* _WHAT TO DO_: What is the number of lines in the entries that include the word "pointer"? Respond with the number only.

*** Begin section ***

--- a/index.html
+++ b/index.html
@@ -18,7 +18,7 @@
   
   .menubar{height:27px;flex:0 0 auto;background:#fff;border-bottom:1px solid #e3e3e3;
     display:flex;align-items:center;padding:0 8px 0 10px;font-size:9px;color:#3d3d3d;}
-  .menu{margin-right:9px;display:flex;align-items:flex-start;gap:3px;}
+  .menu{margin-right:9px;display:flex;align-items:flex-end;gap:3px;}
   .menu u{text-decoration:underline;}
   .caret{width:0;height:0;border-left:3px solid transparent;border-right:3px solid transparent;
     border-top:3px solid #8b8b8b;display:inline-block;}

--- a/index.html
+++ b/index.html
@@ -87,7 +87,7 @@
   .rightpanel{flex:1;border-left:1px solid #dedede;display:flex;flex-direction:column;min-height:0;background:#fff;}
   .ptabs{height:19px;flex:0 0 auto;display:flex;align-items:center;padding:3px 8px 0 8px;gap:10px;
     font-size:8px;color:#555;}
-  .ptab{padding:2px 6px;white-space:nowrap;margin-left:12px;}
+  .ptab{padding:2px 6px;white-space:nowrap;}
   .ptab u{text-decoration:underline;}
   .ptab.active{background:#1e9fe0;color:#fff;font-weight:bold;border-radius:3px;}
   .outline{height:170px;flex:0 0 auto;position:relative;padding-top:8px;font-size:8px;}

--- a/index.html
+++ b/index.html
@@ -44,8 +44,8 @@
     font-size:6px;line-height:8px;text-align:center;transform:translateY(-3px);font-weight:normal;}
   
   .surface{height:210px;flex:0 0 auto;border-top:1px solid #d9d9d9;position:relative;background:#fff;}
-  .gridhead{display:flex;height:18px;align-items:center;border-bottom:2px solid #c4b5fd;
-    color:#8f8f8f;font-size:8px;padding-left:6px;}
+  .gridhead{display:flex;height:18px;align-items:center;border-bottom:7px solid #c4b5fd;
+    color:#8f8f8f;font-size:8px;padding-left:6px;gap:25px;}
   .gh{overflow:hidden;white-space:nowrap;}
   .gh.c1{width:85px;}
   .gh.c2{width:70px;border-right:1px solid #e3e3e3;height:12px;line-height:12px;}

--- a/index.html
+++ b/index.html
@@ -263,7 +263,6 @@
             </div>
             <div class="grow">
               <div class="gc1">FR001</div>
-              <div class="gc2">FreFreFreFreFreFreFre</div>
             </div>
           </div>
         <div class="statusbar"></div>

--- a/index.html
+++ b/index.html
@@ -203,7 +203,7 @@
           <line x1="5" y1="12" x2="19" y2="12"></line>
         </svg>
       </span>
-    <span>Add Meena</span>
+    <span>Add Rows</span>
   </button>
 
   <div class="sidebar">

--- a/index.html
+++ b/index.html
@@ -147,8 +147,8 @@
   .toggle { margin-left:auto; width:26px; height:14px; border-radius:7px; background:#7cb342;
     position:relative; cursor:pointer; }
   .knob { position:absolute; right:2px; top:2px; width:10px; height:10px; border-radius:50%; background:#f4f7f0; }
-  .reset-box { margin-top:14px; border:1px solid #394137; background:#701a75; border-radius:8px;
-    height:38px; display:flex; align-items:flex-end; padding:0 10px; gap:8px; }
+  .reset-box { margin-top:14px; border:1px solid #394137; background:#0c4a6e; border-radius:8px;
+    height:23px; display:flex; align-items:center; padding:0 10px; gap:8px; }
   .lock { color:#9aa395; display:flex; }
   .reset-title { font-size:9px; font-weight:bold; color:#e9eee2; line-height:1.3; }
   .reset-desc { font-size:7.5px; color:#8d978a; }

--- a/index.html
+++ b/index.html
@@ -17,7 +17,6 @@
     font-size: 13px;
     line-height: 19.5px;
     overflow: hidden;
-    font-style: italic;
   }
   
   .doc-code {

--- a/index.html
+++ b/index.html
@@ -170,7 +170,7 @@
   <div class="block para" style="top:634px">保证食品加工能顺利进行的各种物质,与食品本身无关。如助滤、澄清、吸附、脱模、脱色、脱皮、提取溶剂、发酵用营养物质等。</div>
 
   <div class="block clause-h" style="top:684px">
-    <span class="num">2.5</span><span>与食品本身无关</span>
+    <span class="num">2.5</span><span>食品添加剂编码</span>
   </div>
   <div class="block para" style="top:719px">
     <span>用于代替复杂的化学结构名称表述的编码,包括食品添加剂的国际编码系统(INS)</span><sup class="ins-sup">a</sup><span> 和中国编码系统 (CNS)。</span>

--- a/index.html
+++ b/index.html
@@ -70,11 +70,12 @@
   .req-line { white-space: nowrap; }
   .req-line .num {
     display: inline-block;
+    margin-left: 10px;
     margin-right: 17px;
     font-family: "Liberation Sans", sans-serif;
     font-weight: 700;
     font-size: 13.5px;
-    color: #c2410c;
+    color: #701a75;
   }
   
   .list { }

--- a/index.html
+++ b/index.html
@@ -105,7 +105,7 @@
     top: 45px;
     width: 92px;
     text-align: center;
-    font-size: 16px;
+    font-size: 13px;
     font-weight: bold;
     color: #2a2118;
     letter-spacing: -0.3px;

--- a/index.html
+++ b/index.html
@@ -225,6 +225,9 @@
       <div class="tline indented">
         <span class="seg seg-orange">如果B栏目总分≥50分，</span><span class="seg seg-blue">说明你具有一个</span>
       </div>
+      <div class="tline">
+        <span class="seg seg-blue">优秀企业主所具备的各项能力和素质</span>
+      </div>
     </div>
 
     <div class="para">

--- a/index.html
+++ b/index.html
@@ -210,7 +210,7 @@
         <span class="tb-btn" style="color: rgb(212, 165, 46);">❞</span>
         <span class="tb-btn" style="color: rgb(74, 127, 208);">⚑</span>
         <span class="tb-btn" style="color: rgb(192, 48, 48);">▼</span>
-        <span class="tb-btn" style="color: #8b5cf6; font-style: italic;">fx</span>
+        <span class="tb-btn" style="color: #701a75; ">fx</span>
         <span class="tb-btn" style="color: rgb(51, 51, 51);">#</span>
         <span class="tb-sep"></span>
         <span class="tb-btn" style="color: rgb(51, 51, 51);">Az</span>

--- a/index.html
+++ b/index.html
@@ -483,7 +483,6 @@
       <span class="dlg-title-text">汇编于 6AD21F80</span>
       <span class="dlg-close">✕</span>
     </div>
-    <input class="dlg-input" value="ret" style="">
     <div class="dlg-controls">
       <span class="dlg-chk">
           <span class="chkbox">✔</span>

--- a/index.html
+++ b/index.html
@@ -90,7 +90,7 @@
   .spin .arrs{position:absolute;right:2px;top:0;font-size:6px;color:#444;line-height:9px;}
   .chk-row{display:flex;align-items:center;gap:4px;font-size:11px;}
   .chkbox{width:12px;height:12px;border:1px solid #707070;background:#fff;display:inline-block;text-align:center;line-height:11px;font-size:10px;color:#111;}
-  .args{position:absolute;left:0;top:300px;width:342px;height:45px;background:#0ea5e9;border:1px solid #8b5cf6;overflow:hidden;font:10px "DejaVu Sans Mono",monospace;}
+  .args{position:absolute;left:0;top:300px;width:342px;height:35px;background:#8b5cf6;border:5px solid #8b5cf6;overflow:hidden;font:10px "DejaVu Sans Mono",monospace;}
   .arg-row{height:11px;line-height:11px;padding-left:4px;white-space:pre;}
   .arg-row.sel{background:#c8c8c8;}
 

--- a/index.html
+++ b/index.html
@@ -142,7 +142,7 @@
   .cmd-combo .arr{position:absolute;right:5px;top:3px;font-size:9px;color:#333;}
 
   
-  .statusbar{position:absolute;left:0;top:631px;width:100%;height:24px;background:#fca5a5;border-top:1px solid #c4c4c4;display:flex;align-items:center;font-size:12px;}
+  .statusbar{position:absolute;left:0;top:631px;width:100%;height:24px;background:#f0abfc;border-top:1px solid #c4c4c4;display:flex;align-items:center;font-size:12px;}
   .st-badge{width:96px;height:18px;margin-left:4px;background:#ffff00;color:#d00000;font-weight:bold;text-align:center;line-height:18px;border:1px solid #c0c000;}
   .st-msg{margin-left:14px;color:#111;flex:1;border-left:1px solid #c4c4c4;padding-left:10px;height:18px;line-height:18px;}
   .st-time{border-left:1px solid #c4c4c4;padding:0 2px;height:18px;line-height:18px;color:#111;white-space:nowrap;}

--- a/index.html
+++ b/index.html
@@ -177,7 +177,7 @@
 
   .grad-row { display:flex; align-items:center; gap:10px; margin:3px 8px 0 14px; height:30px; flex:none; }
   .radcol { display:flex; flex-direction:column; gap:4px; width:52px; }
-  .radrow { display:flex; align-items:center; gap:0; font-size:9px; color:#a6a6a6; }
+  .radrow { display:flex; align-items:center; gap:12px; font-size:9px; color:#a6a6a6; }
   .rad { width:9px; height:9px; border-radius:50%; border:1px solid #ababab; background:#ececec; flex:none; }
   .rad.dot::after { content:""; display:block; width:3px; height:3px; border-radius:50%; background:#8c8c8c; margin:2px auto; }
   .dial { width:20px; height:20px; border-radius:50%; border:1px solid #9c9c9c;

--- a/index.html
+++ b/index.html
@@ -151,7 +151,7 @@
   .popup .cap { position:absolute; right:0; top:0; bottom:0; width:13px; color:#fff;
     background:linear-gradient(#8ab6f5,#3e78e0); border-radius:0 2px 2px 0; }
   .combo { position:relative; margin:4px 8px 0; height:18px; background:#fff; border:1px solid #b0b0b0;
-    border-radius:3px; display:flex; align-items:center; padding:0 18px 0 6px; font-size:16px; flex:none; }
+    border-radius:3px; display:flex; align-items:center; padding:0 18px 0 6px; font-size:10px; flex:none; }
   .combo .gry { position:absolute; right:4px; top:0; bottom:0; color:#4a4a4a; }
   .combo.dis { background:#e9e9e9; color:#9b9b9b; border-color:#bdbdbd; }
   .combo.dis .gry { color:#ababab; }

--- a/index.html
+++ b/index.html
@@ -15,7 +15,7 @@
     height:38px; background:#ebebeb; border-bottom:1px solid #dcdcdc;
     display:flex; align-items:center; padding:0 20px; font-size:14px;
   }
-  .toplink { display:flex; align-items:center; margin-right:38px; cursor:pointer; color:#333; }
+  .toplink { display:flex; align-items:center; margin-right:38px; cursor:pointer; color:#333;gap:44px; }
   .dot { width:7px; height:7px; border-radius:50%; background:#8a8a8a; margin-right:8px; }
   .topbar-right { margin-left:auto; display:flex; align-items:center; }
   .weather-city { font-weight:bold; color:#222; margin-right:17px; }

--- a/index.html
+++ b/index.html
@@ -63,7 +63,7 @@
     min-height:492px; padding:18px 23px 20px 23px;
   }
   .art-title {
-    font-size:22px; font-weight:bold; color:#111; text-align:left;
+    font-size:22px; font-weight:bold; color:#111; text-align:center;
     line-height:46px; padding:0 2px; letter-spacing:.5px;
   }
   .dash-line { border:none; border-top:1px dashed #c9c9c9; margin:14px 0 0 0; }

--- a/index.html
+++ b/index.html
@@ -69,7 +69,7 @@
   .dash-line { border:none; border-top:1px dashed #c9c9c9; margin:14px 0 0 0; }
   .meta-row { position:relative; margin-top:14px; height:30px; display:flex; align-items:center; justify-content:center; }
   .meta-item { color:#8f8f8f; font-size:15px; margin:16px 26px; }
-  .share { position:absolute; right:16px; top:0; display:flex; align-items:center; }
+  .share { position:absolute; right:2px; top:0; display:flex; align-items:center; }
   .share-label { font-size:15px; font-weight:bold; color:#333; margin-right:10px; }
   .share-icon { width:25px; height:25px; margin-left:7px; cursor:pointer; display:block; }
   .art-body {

*** End section ***

* _EXERCISE SOLUTION_: 4